A clock's "resolution" is the smallest unit by which the clock's time
is updated. It gives a lower bound on the clock's uncertainty.
(Note that clocks can have very fine resolutions and yet be wildly
inaccurate.) Resolution is defined in terms of seconds. However,
resolution is relative to the clock's reported time and not to true
time, so for example a resolution of 10 ms only means that the clock
updates its notion of time in 0.01 second increments, not that this
is the true amount of time between updates.

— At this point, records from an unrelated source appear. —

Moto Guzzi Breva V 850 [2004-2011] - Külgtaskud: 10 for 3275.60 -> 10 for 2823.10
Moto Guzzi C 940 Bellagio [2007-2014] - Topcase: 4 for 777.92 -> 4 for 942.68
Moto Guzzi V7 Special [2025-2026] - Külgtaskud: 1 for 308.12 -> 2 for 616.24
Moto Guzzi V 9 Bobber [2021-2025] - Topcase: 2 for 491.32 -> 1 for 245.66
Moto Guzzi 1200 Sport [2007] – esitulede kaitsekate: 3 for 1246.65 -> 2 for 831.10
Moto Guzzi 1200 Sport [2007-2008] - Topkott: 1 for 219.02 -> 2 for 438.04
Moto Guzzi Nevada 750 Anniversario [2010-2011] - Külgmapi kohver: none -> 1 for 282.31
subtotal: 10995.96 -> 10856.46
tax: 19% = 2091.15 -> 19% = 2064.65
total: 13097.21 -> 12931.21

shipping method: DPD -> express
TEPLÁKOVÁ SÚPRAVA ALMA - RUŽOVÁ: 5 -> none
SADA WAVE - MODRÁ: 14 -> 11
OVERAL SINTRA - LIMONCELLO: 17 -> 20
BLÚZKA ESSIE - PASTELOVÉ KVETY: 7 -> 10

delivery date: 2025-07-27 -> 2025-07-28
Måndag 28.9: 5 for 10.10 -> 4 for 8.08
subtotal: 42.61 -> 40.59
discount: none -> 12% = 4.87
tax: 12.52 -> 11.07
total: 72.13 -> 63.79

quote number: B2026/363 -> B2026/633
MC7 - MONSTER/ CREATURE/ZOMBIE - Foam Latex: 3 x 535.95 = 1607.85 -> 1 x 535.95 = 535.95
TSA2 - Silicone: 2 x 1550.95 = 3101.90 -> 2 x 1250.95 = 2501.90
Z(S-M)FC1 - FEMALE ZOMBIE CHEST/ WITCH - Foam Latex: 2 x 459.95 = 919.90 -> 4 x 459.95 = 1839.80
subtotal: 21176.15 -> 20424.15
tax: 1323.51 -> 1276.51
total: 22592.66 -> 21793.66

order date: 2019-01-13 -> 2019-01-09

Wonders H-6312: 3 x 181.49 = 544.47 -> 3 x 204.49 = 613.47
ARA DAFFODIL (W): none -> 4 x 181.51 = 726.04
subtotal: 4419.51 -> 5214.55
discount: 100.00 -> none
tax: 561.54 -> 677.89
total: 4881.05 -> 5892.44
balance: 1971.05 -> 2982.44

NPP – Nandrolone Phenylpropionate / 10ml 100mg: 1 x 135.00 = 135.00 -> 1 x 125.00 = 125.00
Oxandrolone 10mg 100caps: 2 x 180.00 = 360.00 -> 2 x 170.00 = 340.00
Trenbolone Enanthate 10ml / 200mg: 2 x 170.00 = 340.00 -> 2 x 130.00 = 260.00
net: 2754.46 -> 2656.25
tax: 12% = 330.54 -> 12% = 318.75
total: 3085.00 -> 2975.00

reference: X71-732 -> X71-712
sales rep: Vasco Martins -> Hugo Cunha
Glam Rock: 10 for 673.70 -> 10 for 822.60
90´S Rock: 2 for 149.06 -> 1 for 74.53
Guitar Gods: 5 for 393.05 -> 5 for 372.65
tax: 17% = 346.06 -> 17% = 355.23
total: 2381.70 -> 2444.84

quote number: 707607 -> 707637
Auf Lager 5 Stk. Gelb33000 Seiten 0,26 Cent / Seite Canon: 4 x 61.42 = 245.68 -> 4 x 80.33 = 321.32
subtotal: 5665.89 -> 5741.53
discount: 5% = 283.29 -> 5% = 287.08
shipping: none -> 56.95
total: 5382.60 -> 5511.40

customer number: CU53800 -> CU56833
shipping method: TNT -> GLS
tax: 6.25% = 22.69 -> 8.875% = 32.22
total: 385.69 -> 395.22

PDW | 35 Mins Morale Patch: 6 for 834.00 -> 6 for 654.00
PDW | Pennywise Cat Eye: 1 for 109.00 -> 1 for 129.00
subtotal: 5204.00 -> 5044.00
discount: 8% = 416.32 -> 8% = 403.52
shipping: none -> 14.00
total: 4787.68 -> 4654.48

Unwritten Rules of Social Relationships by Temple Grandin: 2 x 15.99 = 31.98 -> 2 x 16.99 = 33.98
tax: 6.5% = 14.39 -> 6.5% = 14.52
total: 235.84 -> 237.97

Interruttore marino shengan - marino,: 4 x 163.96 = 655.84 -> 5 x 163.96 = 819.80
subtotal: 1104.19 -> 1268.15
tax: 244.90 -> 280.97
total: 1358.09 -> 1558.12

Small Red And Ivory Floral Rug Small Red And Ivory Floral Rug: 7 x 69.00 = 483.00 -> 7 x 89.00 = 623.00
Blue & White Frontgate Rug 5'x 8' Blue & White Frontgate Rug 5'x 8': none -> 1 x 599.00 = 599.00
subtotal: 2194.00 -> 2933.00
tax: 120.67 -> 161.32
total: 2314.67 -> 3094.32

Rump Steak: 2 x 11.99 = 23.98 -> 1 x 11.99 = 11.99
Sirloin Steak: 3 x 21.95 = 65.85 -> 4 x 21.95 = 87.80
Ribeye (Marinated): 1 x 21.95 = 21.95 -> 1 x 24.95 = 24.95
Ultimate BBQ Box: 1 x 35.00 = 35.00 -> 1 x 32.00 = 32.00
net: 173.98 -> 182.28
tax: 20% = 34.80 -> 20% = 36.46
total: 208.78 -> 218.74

{Comment: Systems differ on how an application interface to the clock
reports the time on subsequent calls during which the clock has not
advanced. Some systems simply return the same unchanged time as
given for previous calls. Others may add a small increment to the
reported time to maintain monotone-increasing timestamps. For
systems that do the latter, we do *not* consider these small
increments when defining the clock's resolution. They are instead an
impediment to assessing the clock's resolution, since a natural
method for doing so is to repeatedly query the clock to determine the
smallest non-zero difference in reported times.}
It is expected that a clock's resolution changes only rarely (for
example, due to a hardware upgrade).
There are a number of interesting metrics for which some natural
measurement methodologies involve comparing times reported by two
different clocks. An example is one-way packet delay [AK97]. Here,
the time required for a packet to travel through the network is
measured by comparing the time reported by a clock at one end of the
packet's path, corresponding to when the packet first entered the
network, with the time reported by a clock at the other end of the
path, corresponding to when the packet finished traversing the
network.
We are thus also interested in terminology for describing how two
clocks C1 and C2 compare. To do so, we introduce terms related to
those above in which the notion of "true time" is replaced by the
time as reported by clock C1. For example, clock C2's offset
relative to C1 at a particular moment is Tc2 - Tc1, the instantaneous
difference in time reported by C2 and C1. To disambiguate between
the use of the terms to compare two clocks versus the use of the
terms to compare to true time, we will in the former case use the
phrase "relative". So the offset defined earlier in this paragraph
is the "relative offset" between C2 and C1.